___ RECORDS PROVIDED ___

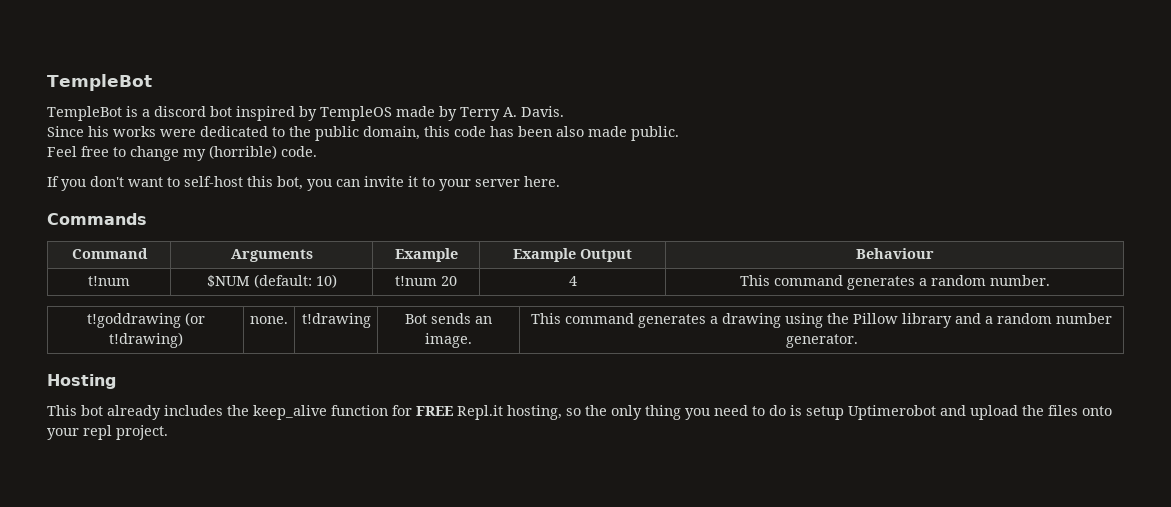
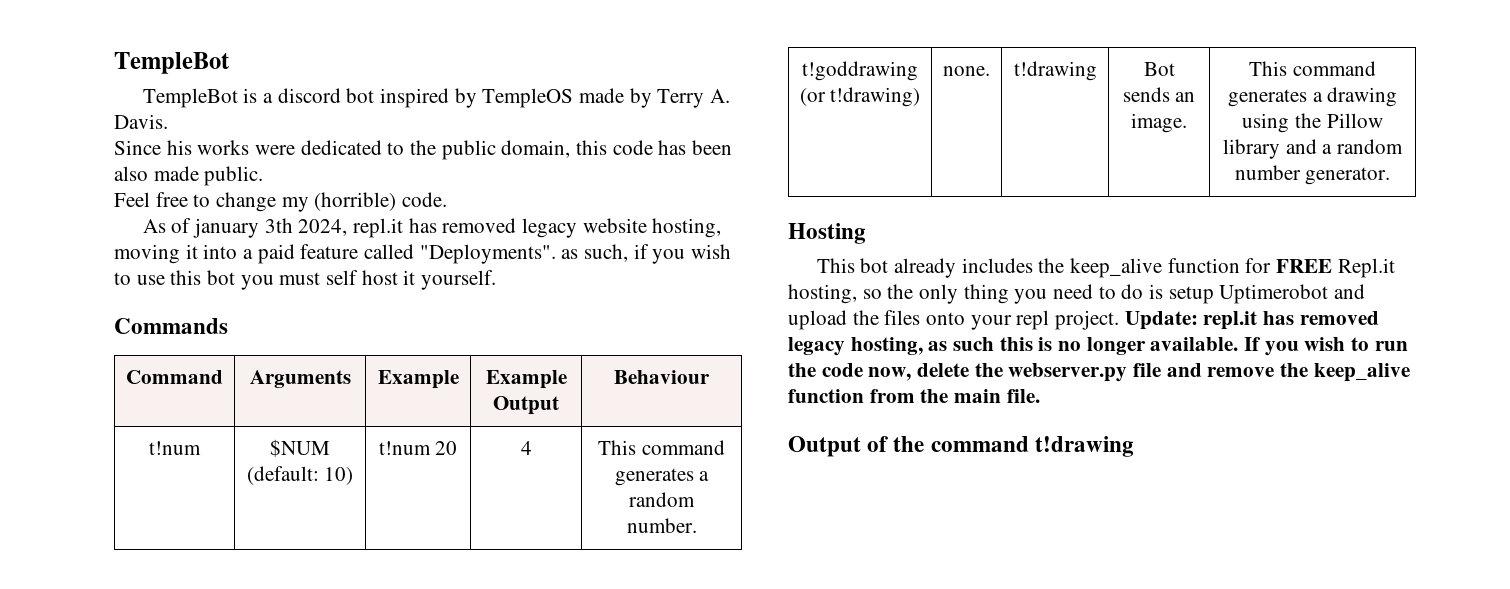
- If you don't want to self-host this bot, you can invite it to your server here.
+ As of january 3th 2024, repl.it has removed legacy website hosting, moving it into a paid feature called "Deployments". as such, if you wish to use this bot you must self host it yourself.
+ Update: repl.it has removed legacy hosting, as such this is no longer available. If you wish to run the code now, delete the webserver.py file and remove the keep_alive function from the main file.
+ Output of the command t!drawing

___
___ RECORDS PROVIDED ___

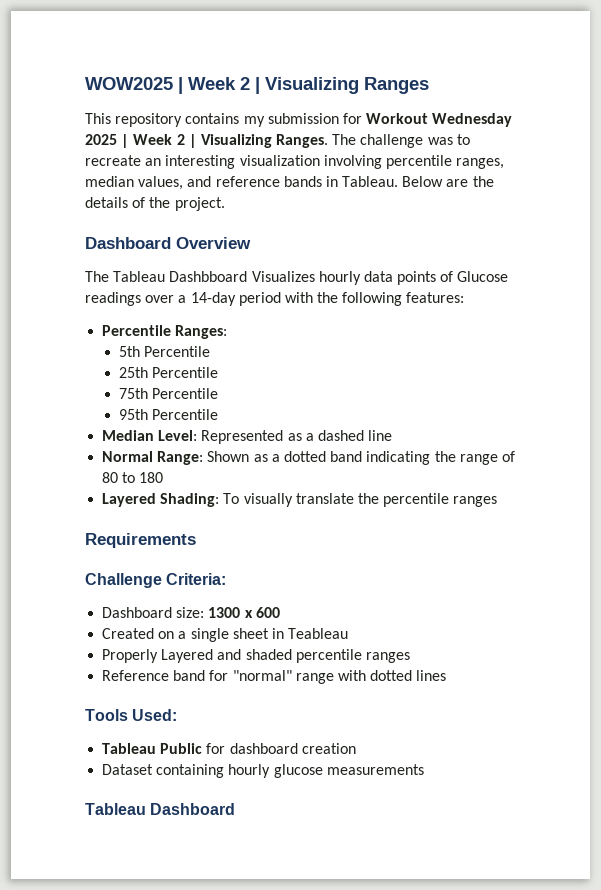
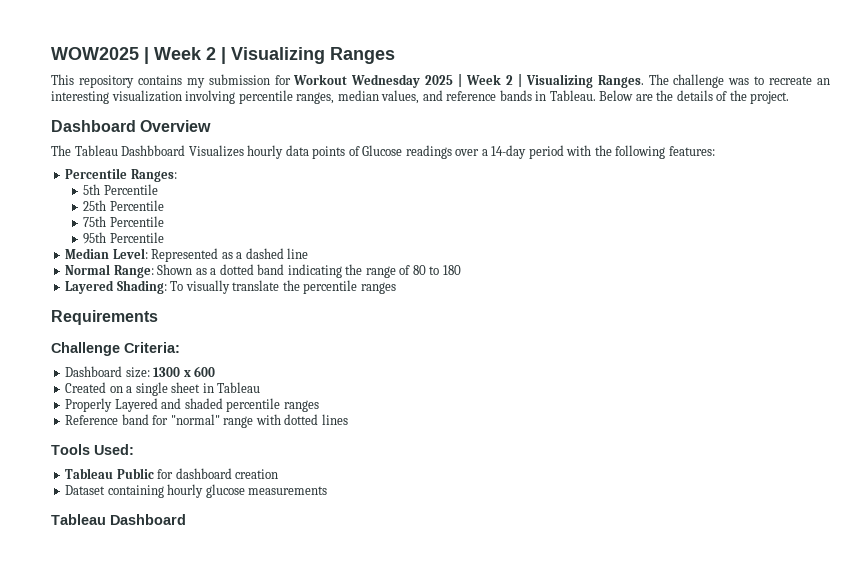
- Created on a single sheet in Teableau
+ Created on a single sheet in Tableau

___
___ RECORDS PROVIDED ___

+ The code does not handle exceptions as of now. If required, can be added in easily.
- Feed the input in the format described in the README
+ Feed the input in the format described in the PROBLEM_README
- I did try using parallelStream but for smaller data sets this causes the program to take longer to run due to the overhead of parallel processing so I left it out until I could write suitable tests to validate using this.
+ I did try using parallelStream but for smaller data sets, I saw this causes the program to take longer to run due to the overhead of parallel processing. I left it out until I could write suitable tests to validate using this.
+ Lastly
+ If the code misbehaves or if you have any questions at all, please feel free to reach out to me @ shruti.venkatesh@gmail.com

___

ASSIGNMENT => Each line above that has the word "repl" should be copied.

ANSWER AREA =>
+ As of january 3th 2024, repl.it has removed legacy website hosting, moving it into a paid feature called "Deployments". as such, if you wish to use this bot you must self host it yourself.
+ Update: repl.it has removed legacy hosting, as such this is no longer available. If you wish to run the code now, delete the webserver.py file and remove the keep_alive function from the main file.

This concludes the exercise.